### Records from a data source
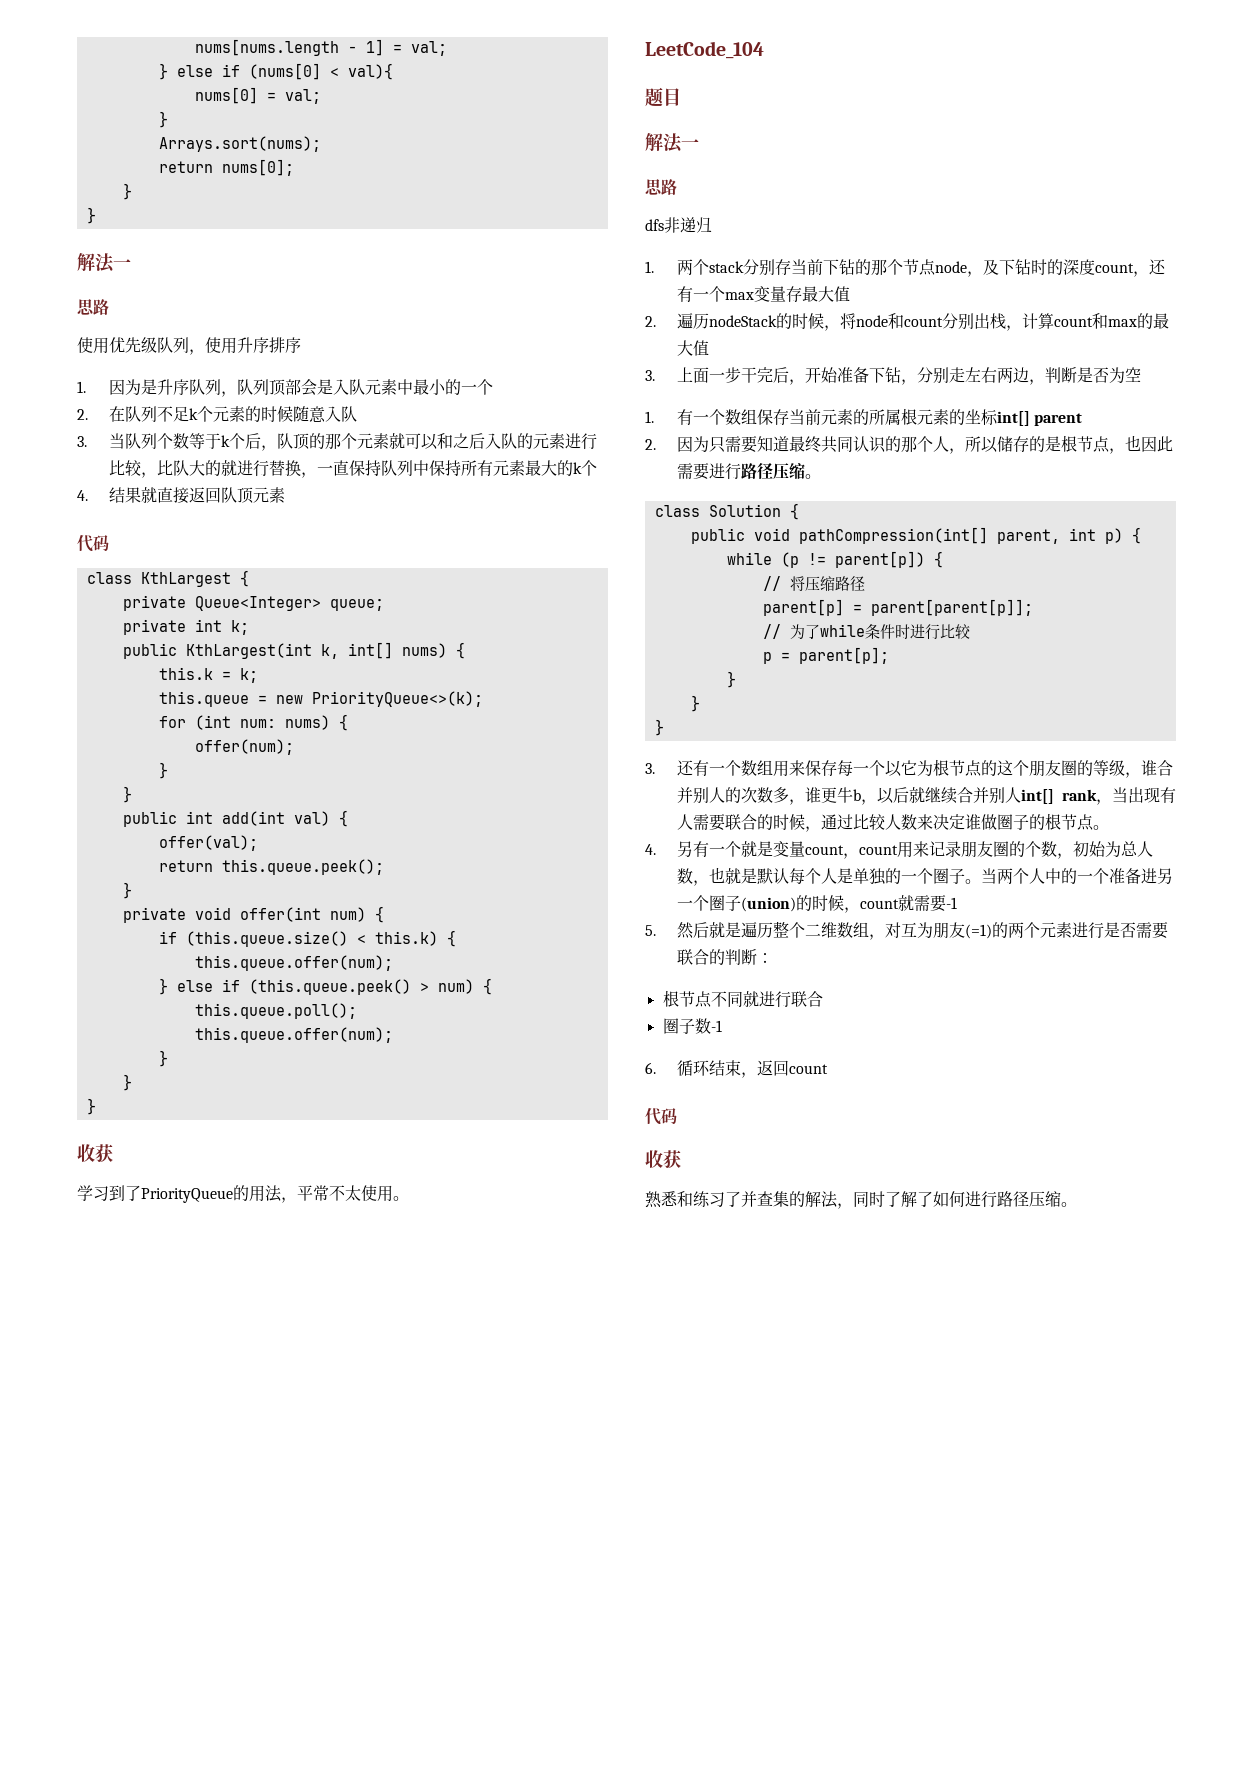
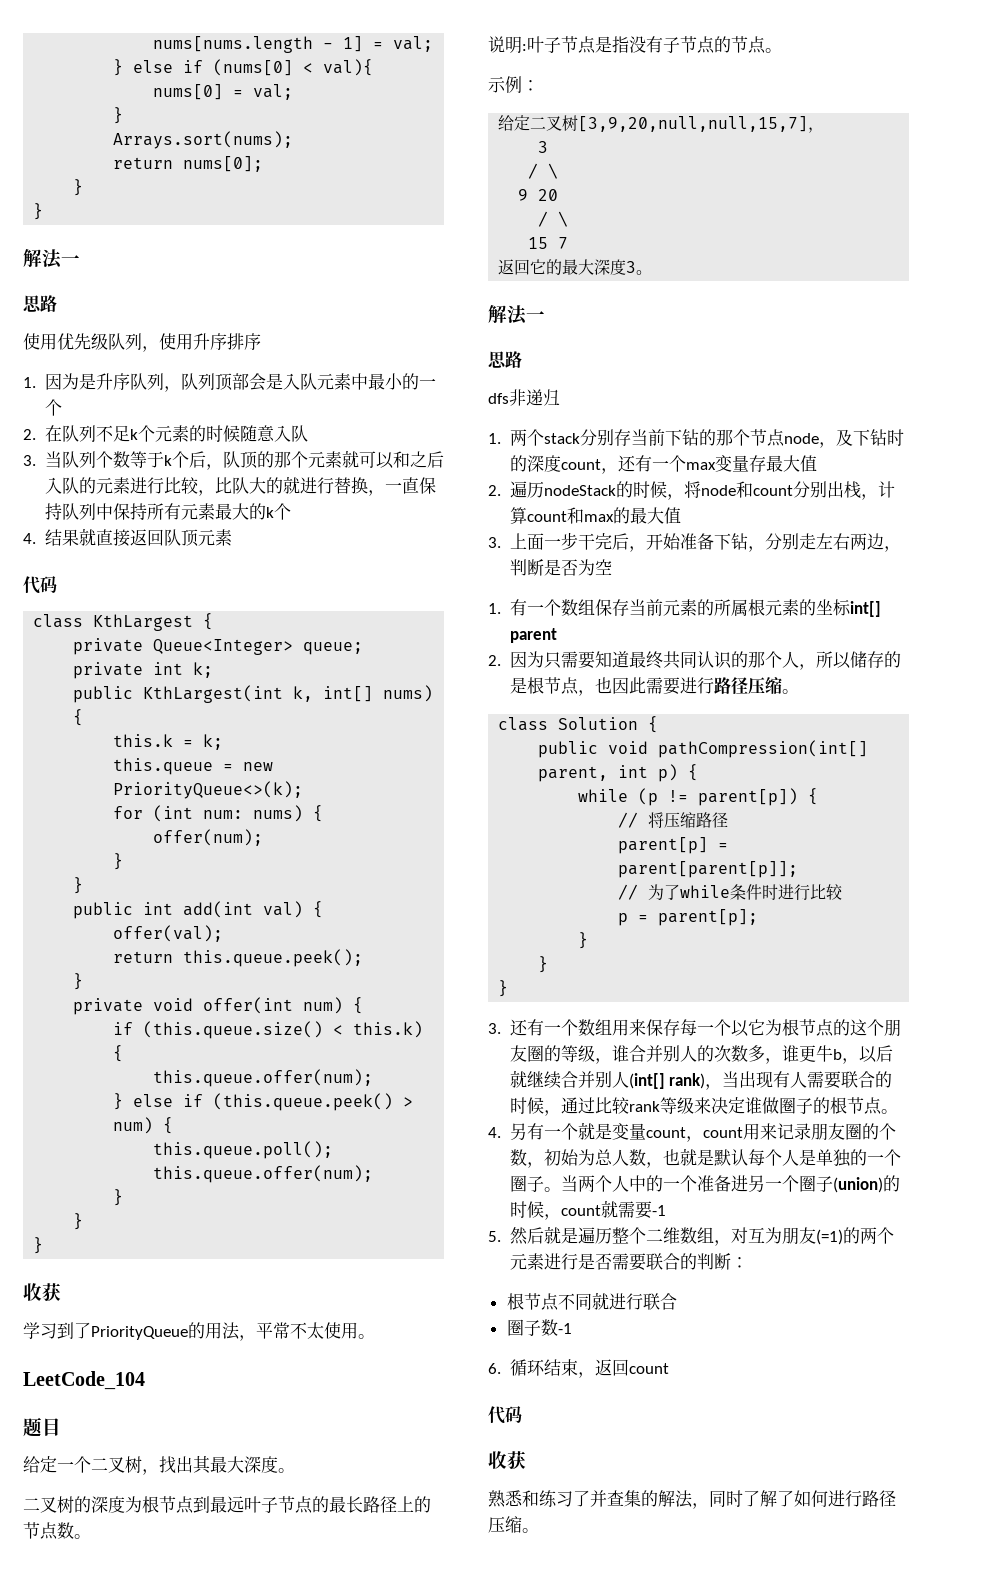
+ 给定一个二叉树，找出其最大深度。
+ 二叉树的深度为根节点到最远叶子节点的最长路径上的节点数。
+ 说明:叶子节点是指没有子节点的节点。
+ 示例：
+ 给定二叉树[3,9,20,null,null,15,7]，
+ 3
+ / \
+ 9 20
+ / \
+ 15 7
+ 返回它的最大深度3。
- 3.还有一个数组用来保存每一个以它为根节点的这个朋友圈的等级，谁合并别人的次数多，谁更牛b，以后就继续合并别人int[] rank，当出现有人需要联合的时候，通过比较人数来决定谁做圈子的根节点。
+ 3.还有一个数组用来保存每一个以它为根节点的这个朋友圈的等级，谁合并别人的次数多，谁更牛b，以后就继续合并别人(int[] rank)，当出现有人需要联合的时候，通过比较rank等级来决定谁做圈子的根节点。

### Exercise
Look through the entries above. Copy each line in which the string "谁更牛b" occurs.

### Result of this exercise
- 3.还有一个数组用来保存每一个以它为根节点的这个朋友圈的等级，谁合并别人的次数多，谁更牛b，以后就继续合并别人int[] rank，当出现有人需要联合的时候，通过比较人数来决定谁做圈子的根节点。
+ 3.还有一个数组用来保存每一个以它为根节点的这个朋友圈的等级，谁合并别人的次数多，谁更牛b，以后就继续合并别人(int[] rank)，当出现有人需要联合的时候，通过比较rank等级来决定谁做圈子的根节点。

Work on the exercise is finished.